Il Partito Democratico per il Popolo, che ha ottenuto solidi guadagni alle elezioni di luglio, dovrebbe presentare un disegno di legge che limiti gli acquisti immobiliari stranieri. Il suo leader, Yuichiro Tamaki, ha sostenuto che i prezzi delle case nelle aree urbane sono aumentati in parte a causa degli investitori stranieri che acquistano immobili per scopi speculativi non residenziali e ha lanciato l'idea di una "tassa sui posti vacanti" per frenare tali acquisizioni.
Nel frattempo, Sanseitō, un partito populista di destra che propone una piattaforma anti-immigrazione "Japan First", sta preparando la propria proposta per frenare l'acquisizione di terreni stranieri, ma non ha ancora specificato una tempistica per la presentazione.

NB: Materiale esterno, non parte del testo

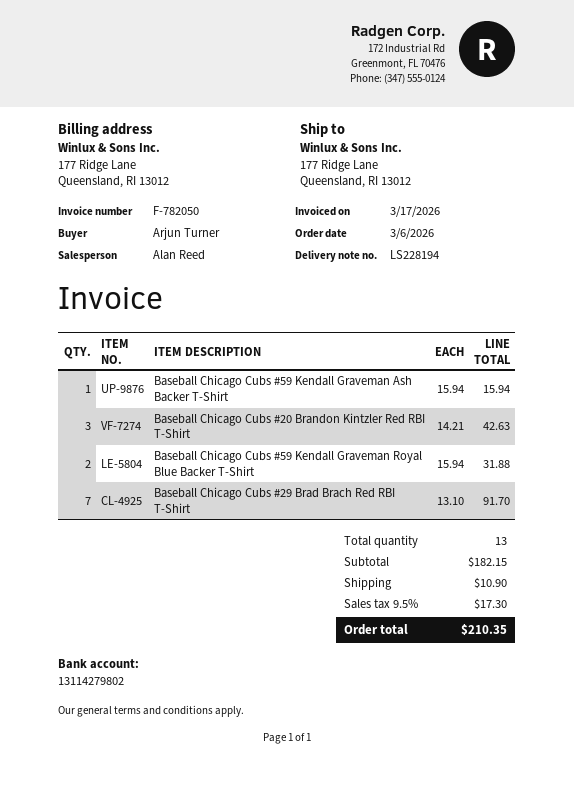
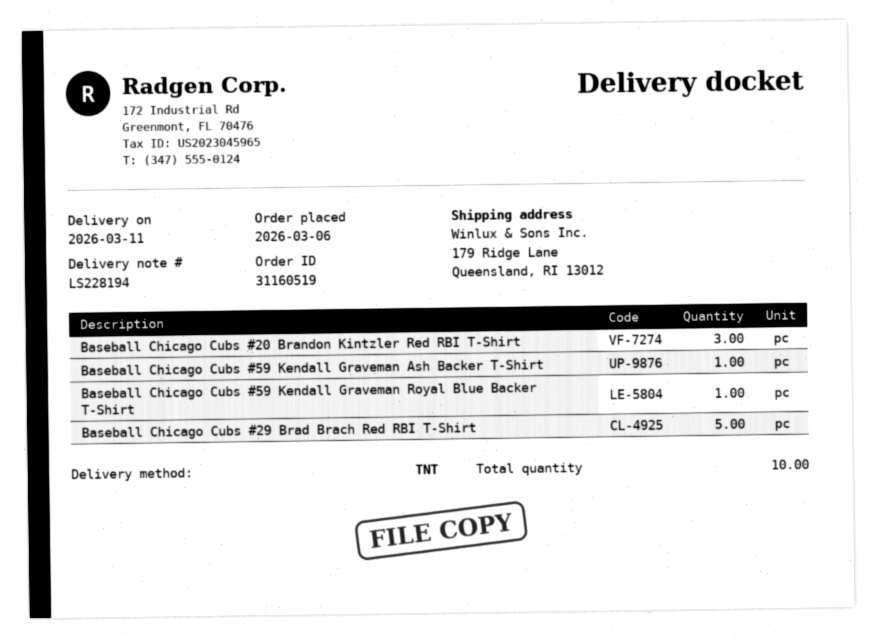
ship to: 177 Ridge Lane, Queensland, RI 13012 -> 179 Ridge Lane, Queensland, RI 13012
Baseball Chicago Cubs #59 Kendall Graveman Royal Blue Backer T-Shirt: 2 -> 1
Baseball Chicago Cubs #29 Brad Brach Red RBI T-Shirt: 7 -> 5
total quantity: 13 -> 10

Con la coalizione di governo che non ha la maggioranza in entrambe le camere della Dieta, le posizioni dei partiti di opposizione sono diventate sempre più critiche nel plasmare i risultati legislativi.
L'esatta portata degli acquisti esteri è difficile da definire, poiché il Giappone non pubblica statistiche ufficiali sulla nazionalità degli acquirenti, ma un sondaggio semestrale pubblicato in marzo ha rilevato che nei quartieri Chiyoda, Shibuya e Minato di Tokyo, dal 20% al 40% dei nuovi appartamenti sono in genere venduti ad acquirenti stranieri.
Mentre la popolazione di Tokyo continua ad aumentare, la popolazione complessiva del Giappone è in calo dal 2008, creando un forte divario nella domanda tra le aree urbane e rurali. E mentre c'è stato un boom immobiliare nelle principali città, il Paese aveva circa 9 milioni di case abbandonate, note come akiya, a partire dal 2023, principalmente nelle regioni rurali.
Queste case, sebbene possono essere acquistati a buon mercato, non soddisfano le esigenze di molti acquirenti domestici per le loro condizioni, perché si trovano lontano da posti di lavoro e servizi o richiedono costosi lavori di ristrutturazione. Lo stigma culturale intorno alle case di seconda mano e il limitato sostegno governativo per la rivitalizzazione ne limitano ulteriormente l'attrattiva.